The second requirement of the Younger abstention doctrine is satisfied because the regulation of the practice of medicine implicates an important state interest. See Zahl, 282 F.3d at 210-11 (recognizing that New Jersey has an important and traditional interest in regulating the practice of medicine within its borders). States have broad power to regulate the medical profession in the public interest because the power to establish and enforce health standards "is a vital part of a state's police power." Barsky v. Bd. of Regents, 347 U.S. 442, 449 (1954).
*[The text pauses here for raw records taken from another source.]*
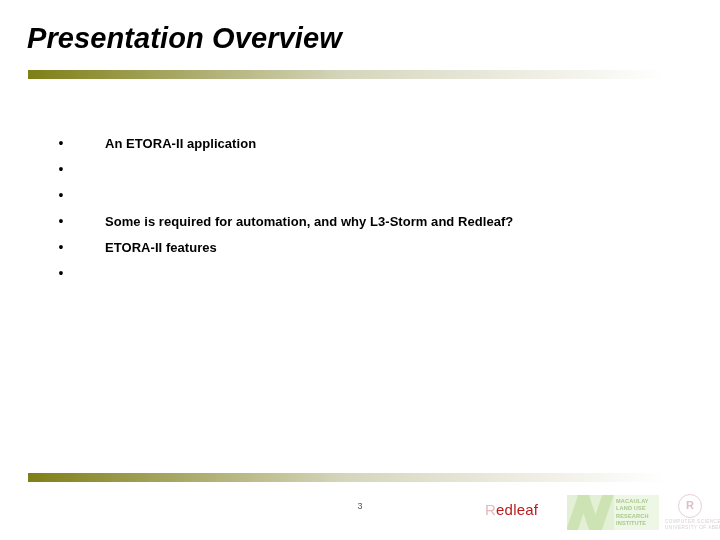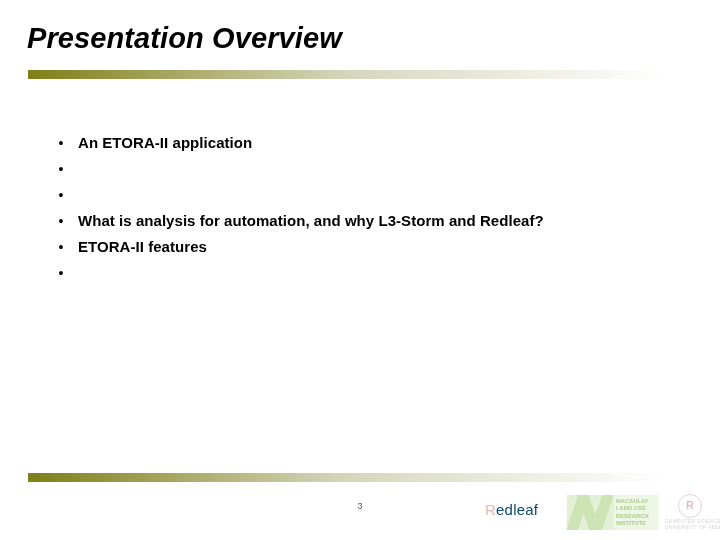--- a/index.html
+++ b/index.html
@@ -83,8 +83,8 @@
   }
   .bullet-text {
     display: inline-block;
-    margin-left: 26px;
-    font-size: 15px;
+    margin-left: 53px;
+    font-size: 13px;
     font-weight: bold;
     color: #000000;
     letter-spacing: 0.05px;

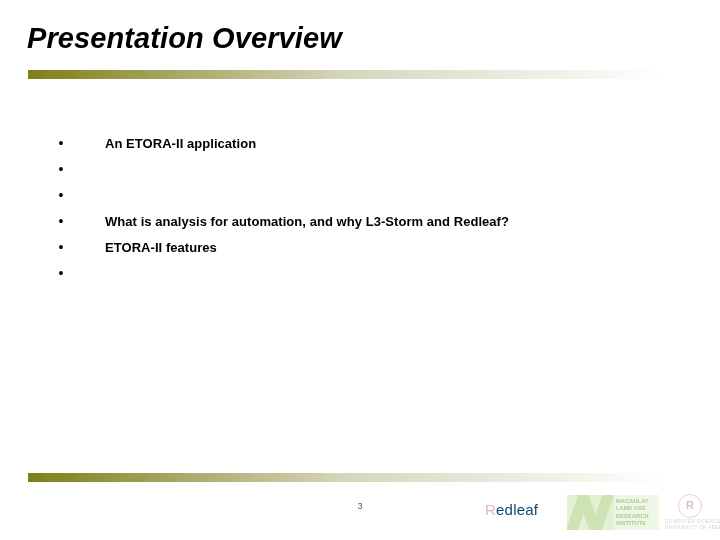--- a/index.html
+++ b/index.html
@@ -226,7 +226,7 @@
     </li>
     <li class="bullet-row">
       <span class="bullet-dot">•</span>
-      <span class="bullet-text">What is analysis for automation, and why L3-Storm and Redleaf?</span>
+      <span class="bullet-text">Some is required for automation, and why L3-Storm and Redleaf?</span>
     </li>
     <li class="bullet-row">
       <span class="bullet-dot">•</span>

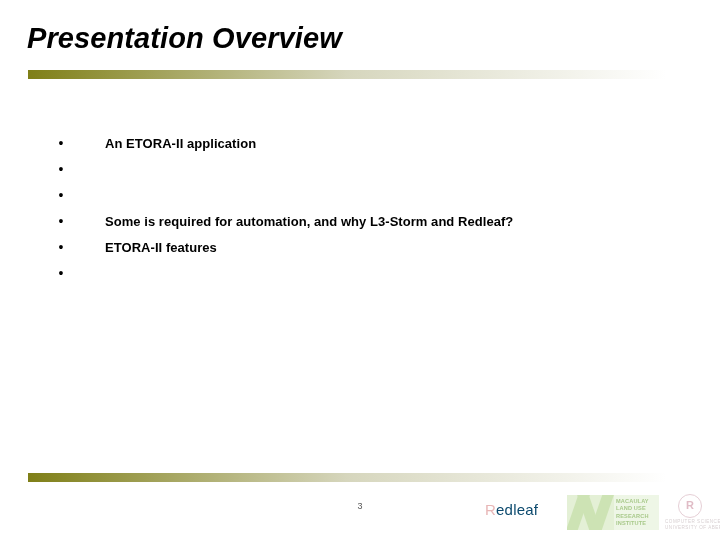--- a/index.html
+++ b/index.html
@@ -245,7 +245,7 @@
 
   <div id="footer-logos">
 
-    <div id="redleaf-logo"><span class="rl-r" style="color: rgb(232, 182, 182);">R</span><span class="rl-rest" style="color: #0c4a6e;">edleaf</span></div>
+    <div id="redleaf-logo"><span class="rl-r" style="color: rgb(232, 182, 182);">R</span><span class="rl-rest" style="color: #b91c1c;">edleaf</span></div>
 
     <div id="macaulay-logo">
       <div id="macaulay-mark" style="background: rgb(228, 240, 214);">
The third requirement of Younger abstention "is satisfied in the context of a state administrative proceeding when the federal claimant can assert his constitutional claims during state-court judicial review of the administrative determination." O'Neill, 32 F.3d at 792. Plaintiff's complaint raises a host of grievances related to the revocation of his Pennsylvania medical license, but all of his arguments can be addressed by the Commonwealth Court in consideration of Plaintiff's appeal. Plaintiff purports that the action is brought under 42 U.S.C § 1983; however, a full reading of the complaint shows that Plaintiff is simply attempting to attack the revocation of his Pennsylvania medical license in another way while the State appellate process is still on going. For the reasons stated above, this case meets each of the prerequisites for Younger abstention.2

Accordingly, we shall grant the Defendants' Motion to Dismiss, finding that application of the Younger abstention doctrine requires the dismissal of Plaintiff's complaint.

V. CONCLUSION

Based on all of the foregoing, we shall vacate the defaults entered by the Clerk and grant the Defendants' Motion to Dismiss. An appropriate Order shall follow.

FootNotes


1. Inasmuch as we shall dismiss this action, the Plaintiff's Motion for Reconsideration shall be denied as moot.
2. Plaintiff contends this case falls under the extraordinary exception to the Younger abstention doctrine based on his allegation that Defendants are biased. However, for this exception to apply, the state agency or court must be "incapable of fairly and fully adjudicating the federal issues before it," Kugler v. Helfant, 421 U.S. 117, 124 (1975), and the plaintiff must do more than make a "naked assertion" of bias. See Getson, 352 Fed. Appx. at 755. Here, Plaintiff has not alleged any facts supporting his claim that Defendants are incompetent for bias. Cf. Gibson v. Berryhill, 411 U.S. 564, 578-79 (1973) (stating that the district court properly did not abstain where board members were found to be impermissibly biased because of personal financial interest in the proceeding). Thus, we find that there are no extraordinary circumstances warranting intervention by this Court into the pending state proceeding.